Valle Del Sacco

Valmontone, multe e polemiche social. Un tema sempre di attualità

Una cittadina si sfoga su facebook ma viene “sbugiardata” dal sindaco Latini che pubblica la foto dell'auto che transita con il rosso

Il tema delle multe alla circolazione stradale a Valmontone è sempre molto “caldo”, non passa settimana o mese che non torni di moda sui social e sulle strade della cittadina a sud di Roma. Per i cittadini della zona transitare sulle strade di Valmontone tra autovelox fissi e mobili, dissuasori e telecamere sui semafori richiede sempre la massima attenzione.

Nelle ore scorse si è accesa l’ennesima polemica sempre sullo stesso argomento e sempre sui social in quanto una cittadina in un post ha dichiarato che sua madre era stata multata nei giorni in cui era a casa in isolamento. A smentire la cittadina è stato il primo cittadino Alberto Latini che ha pubblica la foto dell’auto (in alto) in transito con il semaforo rosso che ha portato ad elevare la sanzione.
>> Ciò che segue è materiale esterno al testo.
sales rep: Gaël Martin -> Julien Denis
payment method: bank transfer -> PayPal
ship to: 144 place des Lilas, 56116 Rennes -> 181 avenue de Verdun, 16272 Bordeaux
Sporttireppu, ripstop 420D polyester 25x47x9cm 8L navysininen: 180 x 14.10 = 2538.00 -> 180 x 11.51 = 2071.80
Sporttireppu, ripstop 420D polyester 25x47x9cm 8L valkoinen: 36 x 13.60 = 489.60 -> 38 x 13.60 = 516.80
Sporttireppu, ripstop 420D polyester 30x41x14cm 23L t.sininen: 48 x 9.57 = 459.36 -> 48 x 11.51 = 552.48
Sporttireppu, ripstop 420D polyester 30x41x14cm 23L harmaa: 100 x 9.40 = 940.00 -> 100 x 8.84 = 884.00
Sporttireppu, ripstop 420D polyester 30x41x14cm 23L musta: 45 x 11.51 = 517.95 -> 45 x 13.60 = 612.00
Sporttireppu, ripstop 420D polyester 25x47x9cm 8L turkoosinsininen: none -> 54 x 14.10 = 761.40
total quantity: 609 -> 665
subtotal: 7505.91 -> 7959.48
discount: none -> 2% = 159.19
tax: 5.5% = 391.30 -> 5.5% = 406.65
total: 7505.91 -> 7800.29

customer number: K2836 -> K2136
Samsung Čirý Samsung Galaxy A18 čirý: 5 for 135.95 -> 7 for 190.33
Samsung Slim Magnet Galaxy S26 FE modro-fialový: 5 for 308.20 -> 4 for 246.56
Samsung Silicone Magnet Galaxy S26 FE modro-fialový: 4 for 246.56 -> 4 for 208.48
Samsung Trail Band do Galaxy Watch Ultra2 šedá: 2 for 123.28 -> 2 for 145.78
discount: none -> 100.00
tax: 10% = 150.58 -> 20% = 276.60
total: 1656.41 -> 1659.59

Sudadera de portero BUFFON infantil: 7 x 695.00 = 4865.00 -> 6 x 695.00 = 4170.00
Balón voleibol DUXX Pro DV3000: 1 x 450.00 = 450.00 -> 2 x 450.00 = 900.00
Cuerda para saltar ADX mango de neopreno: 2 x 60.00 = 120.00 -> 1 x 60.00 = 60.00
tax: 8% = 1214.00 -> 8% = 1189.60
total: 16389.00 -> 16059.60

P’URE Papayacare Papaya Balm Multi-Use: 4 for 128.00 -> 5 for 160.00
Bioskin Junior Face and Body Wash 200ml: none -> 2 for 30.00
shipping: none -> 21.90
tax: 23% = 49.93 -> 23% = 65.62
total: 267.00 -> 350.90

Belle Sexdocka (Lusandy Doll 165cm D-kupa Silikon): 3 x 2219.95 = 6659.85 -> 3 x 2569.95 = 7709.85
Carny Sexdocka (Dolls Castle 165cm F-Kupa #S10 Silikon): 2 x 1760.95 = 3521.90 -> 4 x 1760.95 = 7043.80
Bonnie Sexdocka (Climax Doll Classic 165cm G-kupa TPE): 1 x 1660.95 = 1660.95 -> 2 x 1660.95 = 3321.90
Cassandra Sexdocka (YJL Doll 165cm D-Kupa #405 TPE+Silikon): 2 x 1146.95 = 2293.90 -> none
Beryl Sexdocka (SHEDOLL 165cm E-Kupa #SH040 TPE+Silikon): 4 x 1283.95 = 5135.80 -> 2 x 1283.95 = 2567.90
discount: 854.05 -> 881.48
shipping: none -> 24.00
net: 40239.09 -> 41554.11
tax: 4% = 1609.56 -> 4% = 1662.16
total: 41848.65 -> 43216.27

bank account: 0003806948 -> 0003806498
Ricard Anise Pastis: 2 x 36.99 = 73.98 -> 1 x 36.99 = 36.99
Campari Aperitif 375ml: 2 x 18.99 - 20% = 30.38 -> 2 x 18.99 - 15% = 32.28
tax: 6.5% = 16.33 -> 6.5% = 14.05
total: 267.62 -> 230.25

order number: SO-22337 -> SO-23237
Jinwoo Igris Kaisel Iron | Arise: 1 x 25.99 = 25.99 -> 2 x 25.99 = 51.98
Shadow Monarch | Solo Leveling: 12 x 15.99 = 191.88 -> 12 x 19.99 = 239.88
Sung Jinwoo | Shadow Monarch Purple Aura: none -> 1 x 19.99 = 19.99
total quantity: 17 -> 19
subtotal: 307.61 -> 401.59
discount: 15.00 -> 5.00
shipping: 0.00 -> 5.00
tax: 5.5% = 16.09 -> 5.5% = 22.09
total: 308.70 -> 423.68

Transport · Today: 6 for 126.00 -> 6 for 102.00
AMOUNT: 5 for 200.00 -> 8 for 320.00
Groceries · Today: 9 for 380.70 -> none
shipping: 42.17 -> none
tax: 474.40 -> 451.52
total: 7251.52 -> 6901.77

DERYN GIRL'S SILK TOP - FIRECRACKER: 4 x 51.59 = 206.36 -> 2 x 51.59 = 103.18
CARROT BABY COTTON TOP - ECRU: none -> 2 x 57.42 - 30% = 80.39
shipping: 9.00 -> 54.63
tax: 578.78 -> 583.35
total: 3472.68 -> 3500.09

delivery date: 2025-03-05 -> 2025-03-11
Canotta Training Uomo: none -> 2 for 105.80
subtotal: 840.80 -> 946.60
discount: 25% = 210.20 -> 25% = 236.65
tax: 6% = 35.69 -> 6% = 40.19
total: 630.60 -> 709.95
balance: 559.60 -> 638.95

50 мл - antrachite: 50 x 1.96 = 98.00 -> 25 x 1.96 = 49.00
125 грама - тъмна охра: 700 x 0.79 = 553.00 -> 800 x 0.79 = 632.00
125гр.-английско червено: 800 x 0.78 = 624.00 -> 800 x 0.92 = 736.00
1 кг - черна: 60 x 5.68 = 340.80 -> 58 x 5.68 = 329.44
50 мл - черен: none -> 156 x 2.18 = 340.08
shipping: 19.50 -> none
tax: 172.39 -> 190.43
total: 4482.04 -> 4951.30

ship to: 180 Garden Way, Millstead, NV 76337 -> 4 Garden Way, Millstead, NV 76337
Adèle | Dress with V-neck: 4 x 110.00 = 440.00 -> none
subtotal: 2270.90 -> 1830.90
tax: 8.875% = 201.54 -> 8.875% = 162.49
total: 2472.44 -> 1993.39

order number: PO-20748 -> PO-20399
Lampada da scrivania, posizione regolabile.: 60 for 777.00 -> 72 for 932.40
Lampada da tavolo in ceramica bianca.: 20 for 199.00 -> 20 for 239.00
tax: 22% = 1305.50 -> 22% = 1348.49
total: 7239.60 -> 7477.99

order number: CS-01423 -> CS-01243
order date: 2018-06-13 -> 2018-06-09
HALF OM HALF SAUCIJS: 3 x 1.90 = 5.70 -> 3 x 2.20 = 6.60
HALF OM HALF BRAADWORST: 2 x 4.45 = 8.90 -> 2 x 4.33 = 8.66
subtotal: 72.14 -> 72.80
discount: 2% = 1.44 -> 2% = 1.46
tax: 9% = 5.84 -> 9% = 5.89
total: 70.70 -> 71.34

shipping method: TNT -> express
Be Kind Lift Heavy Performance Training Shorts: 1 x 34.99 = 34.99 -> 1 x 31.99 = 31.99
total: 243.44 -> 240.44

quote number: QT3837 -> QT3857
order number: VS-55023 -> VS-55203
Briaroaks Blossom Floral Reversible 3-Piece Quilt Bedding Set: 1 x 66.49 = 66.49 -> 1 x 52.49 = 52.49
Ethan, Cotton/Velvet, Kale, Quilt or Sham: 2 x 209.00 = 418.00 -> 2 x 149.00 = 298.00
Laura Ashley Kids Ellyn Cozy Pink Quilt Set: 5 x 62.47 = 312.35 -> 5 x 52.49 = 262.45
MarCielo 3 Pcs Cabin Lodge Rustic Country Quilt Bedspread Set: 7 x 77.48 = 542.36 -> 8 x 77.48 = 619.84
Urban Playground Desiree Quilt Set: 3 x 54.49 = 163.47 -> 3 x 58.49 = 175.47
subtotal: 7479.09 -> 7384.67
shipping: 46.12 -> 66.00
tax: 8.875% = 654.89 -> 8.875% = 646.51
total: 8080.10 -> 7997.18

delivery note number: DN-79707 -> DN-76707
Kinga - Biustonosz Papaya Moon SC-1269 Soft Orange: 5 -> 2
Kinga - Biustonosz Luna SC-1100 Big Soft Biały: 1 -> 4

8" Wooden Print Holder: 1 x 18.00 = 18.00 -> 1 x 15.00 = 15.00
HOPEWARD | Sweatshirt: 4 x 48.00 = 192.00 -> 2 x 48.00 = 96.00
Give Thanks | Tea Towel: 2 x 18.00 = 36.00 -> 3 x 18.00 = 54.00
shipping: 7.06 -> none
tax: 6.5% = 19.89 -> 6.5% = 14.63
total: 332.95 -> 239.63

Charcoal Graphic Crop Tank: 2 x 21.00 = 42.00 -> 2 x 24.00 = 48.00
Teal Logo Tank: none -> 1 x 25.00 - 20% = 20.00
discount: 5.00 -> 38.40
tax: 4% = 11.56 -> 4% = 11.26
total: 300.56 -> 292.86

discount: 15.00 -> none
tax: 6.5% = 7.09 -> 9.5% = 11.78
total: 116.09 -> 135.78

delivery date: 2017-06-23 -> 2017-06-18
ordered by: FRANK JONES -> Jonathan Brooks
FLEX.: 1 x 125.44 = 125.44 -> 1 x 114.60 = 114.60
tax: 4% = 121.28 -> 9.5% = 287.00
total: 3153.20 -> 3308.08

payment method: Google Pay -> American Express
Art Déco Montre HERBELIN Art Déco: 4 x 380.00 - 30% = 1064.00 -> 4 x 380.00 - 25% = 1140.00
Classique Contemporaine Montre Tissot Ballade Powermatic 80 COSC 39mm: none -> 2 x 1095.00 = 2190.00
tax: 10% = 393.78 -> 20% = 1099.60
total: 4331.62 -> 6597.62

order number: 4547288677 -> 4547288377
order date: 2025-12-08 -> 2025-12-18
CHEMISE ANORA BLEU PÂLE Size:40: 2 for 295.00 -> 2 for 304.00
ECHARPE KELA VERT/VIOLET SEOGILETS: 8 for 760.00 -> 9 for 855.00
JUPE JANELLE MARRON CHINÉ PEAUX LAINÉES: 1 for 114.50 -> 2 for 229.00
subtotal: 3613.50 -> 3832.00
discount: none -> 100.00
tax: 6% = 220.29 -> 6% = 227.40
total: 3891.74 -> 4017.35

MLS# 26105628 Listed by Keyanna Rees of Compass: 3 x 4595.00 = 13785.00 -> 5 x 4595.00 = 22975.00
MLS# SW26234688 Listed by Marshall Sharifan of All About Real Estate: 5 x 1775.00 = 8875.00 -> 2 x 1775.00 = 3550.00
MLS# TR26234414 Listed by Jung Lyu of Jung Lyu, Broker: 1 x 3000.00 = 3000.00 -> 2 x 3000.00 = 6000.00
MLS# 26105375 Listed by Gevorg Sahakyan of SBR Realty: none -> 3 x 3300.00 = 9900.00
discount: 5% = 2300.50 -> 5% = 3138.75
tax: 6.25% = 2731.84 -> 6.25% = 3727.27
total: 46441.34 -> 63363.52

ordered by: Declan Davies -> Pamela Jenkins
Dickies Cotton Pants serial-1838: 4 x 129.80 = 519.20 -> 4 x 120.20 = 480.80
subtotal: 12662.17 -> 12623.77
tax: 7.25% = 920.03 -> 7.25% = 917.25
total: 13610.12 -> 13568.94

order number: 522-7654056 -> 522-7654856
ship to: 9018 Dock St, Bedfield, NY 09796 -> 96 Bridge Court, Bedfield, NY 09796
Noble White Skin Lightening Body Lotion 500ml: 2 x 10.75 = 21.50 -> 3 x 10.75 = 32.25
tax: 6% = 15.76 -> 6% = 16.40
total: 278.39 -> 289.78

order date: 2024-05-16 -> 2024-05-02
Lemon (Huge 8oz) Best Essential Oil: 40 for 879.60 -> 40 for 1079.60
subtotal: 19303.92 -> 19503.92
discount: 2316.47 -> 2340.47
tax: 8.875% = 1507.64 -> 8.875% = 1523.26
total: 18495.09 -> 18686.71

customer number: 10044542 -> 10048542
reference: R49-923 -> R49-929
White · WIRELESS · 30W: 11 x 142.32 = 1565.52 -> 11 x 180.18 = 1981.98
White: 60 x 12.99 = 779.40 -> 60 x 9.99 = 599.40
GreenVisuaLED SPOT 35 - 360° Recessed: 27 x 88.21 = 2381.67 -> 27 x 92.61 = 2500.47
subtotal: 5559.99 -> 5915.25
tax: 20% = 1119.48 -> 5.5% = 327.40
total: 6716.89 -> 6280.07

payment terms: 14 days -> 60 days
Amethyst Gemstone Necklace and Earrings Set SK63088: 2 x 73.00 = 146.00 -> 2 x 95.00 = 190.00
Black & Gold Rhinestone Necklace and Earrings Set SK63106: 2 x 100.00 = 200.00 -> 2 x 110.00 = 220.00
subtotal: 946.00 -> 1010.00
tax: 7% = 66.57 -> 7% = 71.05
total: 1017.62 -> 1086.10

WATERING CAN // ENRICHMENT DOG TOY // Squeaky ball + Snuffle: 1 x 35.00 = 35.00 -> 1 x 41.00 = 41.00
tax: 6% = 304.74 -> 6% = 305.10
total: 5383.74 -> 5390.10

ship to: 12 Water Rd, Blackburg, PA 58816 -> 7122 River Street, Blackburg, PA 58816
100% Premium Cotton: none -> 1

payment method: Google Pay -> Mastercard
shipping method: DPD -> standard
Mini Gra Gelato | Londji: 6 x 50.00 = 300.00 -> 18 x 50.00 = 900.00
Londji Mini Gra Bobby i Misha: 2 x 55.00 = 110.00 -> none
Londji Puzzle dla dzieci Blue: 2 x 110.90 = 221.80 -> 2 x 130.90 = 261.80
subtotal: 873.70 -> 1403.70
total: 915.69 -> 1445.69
La replica del sindaco Latini

“Parlare di multe fantasma a Valmontone è una cosa grave che non può essere tollerata. Fare multe senza riscontro equivarrebbe a truffare i cittadini e questa è una cosa che non solo Valmontone ma nessun Comune d’Italia può fare in alcun modo. Il post circolato ieri sul profilo di una “cittadina”, e rimbalzato su gruppi e addirittura su un giornale online, è un falso clamoroso.

La multa di cui si parla, elevata ad un’auto che transitava col rosso in via della Pace, il giorno 03/05/2021 alle ore 19.13, sanziona il passaggio di una Smart che – come si vede dalla foto (dalla quale oscuriamo la targa per motivi di privacy) – attraversava l’incrocio con il semaforo sul rosso, mettendo a rischio l’incolumità del conducente e di chi era in transito. 

Non sta a noi sapere chi fosse alla guida di quell’auto, e non abbiamo modo di dubitare che fosse la signora malata di Covid, ma di certo l’auto è transitata in quel momento e, per giunta, anche col rosso! Come prevede la legge, il proprietario dell’auto ha un termine di tempo per dichiarare chi fosse alla guida in quel momento in modo che i punti sulla patente vengano decurtati all’effettivo  conducente. E’ così che funziona, in ogni parte d’Italia.

Considerato che l’auto in questione è passata col rosso, il post circolato e gli articoli che lo hanno ripreso affermano il falso, diffamando il Comune e gli uffici preposti alla vigilanza”.